PROBLEM DETAILS – May I please have every record restated word for word, with the images left out?

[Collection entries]
####

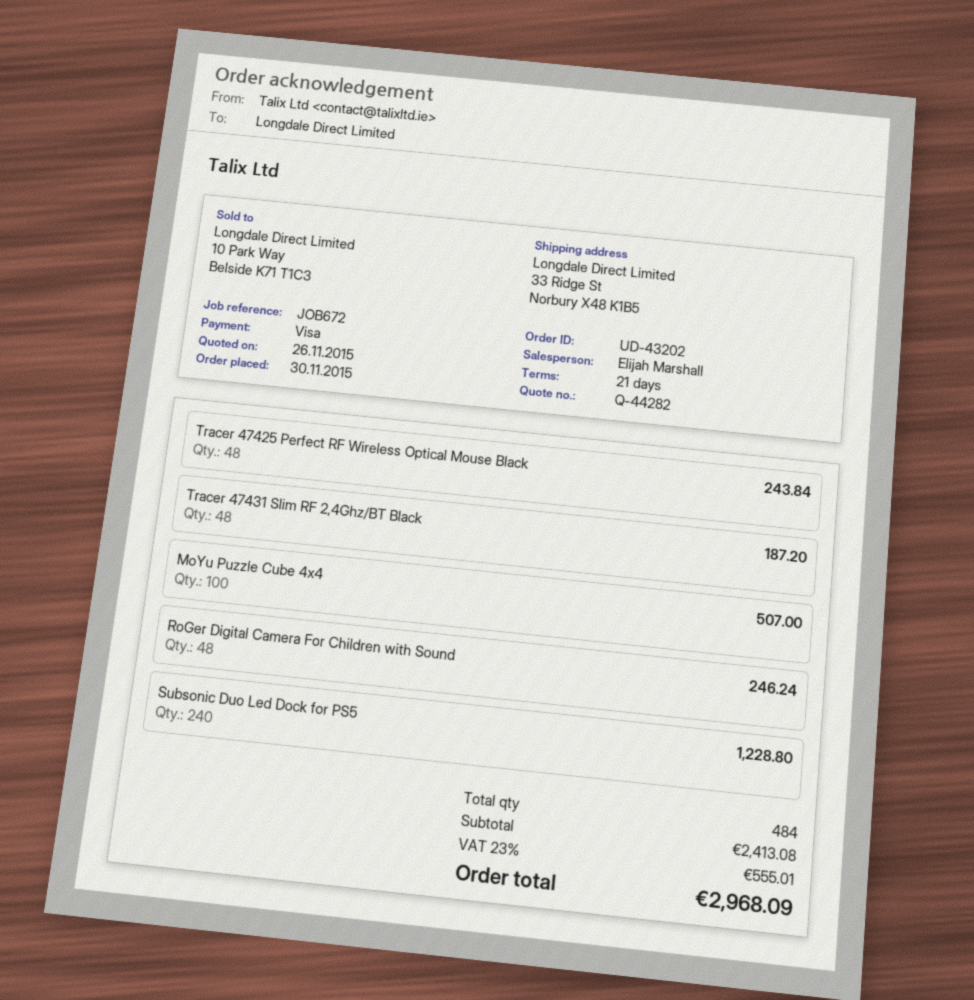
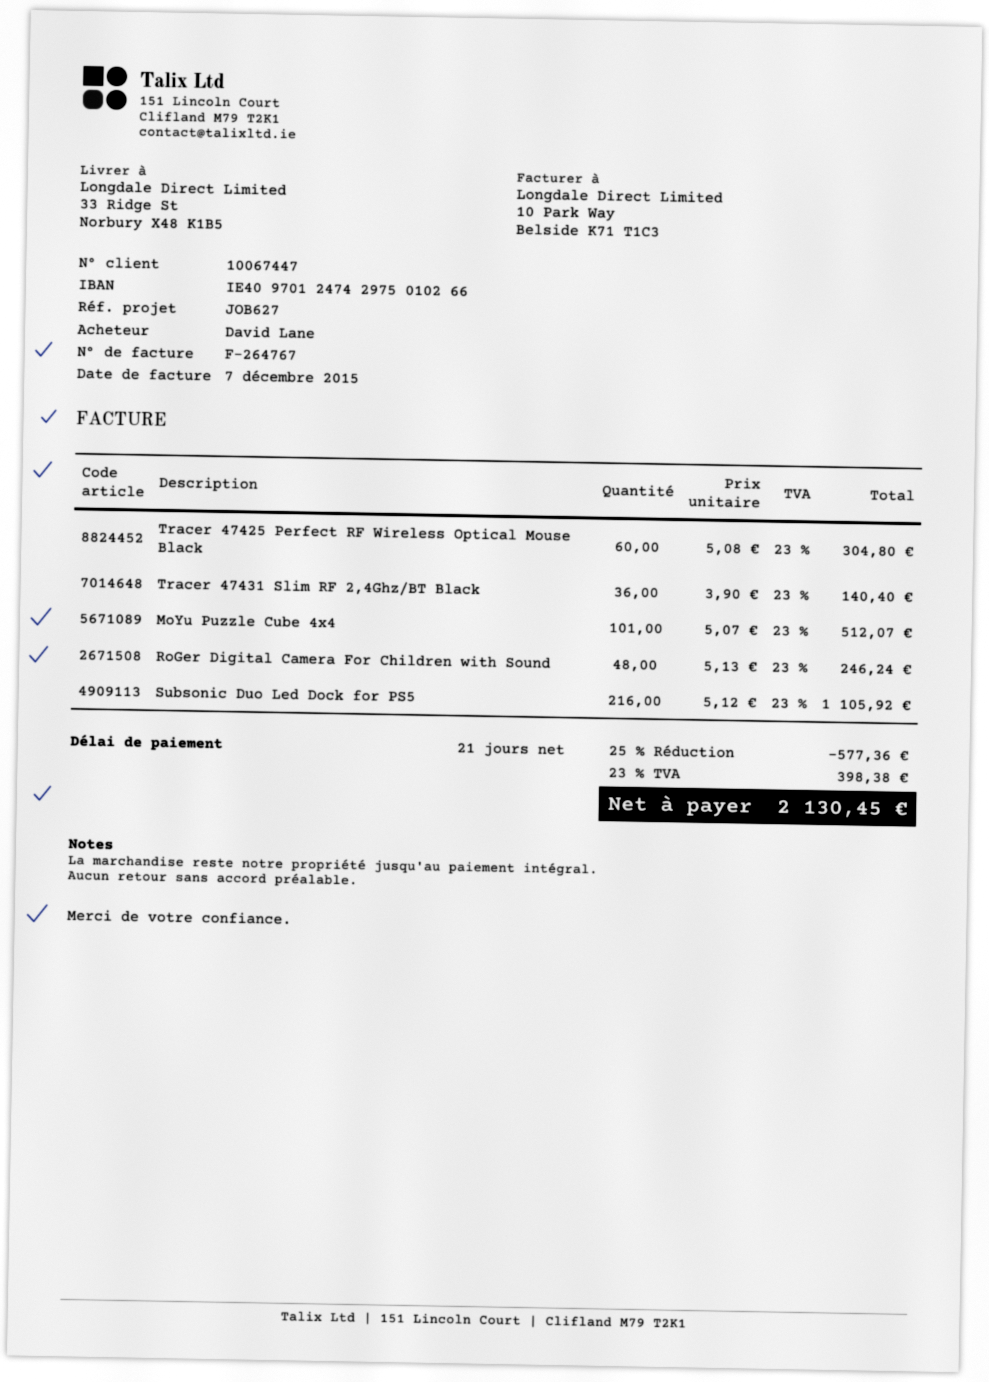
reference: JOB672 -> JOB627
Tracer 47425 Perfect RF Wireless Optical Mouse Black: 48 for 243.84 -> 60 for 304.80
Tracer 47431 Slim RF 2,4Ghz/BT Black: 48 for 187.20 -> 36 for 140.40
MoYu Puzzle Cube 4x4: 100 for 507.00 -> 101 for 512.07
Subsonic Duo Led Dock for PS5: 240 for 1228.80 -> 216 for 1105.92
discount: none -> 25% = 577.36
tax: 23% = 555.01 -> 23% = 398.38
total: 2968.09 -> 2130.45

####

RESULT –
reference: JOB672 -> JOB627
Tracer 47425 Perfect RF Wireless Optical Mouse Black: 48 for 243.84 -> 60 for 304.80
Tracer 47431 Slim RF 2,4Ghz/BT Black: 48 for 187.20 -> 36 for 140.40
MoYu Puzzle Cube 4x4: 100 for 507.00 -> 101 for 512.07
Subsonic Duo Led Dock for PS5: 240 for 1228.80 -> 216 for 1105.92
discount: none -> 25% = 577.36
tax: 23% = 555.01 -> 23% = 398.38
total: 2968.09 -> 2130.45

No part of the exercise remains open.